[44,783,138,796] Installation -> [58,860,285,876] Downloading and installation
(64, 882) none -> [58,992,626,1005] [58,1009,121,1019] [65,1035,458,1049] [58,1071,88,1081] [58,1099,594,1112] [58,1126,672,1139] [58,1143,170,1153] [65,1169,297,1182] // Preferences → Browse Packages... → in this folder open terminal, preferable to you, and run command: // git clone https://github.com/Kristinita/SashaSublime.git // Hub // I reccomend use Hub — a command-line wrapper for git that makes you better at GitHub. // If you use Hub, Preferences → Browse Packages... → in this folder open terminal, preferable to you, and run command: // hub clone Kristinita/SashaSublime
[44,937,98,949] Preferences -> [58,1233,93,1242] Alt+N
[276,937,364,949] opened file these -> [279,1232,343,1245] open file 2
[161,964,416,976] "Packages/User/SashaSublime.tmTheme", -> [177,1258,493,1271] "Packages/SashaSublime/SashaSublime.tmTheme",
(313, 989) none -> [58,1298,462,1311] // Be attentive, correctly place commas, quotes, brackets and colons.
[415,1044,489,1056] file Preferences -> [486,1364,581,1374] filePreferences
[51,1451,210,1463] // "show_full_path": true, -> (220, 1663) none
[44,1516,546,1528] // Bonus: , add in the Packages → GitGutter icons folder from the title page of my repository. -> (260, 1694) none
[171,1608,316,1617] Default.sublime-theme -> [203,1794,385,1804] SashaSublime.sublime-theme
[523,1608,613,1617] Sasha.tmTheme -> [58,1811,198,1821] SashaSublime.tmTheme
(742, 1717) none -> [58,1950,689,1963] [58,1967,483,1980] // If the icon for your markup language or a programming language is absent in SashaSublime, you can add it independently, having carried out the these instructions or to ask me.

____

* **YOUR OBJECTIVE**: Copy out each line of the entries that holds "open".

* **RESPONSE TO THIS TASK**:
(64, 882) none -> [58,992,626,1005] [58,1009,121,1019] [65,1035,458,1049] [58,1071,88,1081] [58,1099,594,1112] [58,1126,672,1139] [58,1143,170,1153] [65,1169,297,1182] // Preferences → Browse Packages... → in this folder open terminal, preferable to you, and run command: // git clone https://github.com/Kristinita/SashaSublime.git // Hub // I reccomend use Hub — a command-line wrapper for git that makes you better at GitHub. // If you use Hub, Preferences → Browse Packages... → in this folder open terminal, preferable to you, and run command: // hub clone Kristinita/SashaSublime
[276,937,364,949] opened file these -> [279,1232,343,1245] open file 2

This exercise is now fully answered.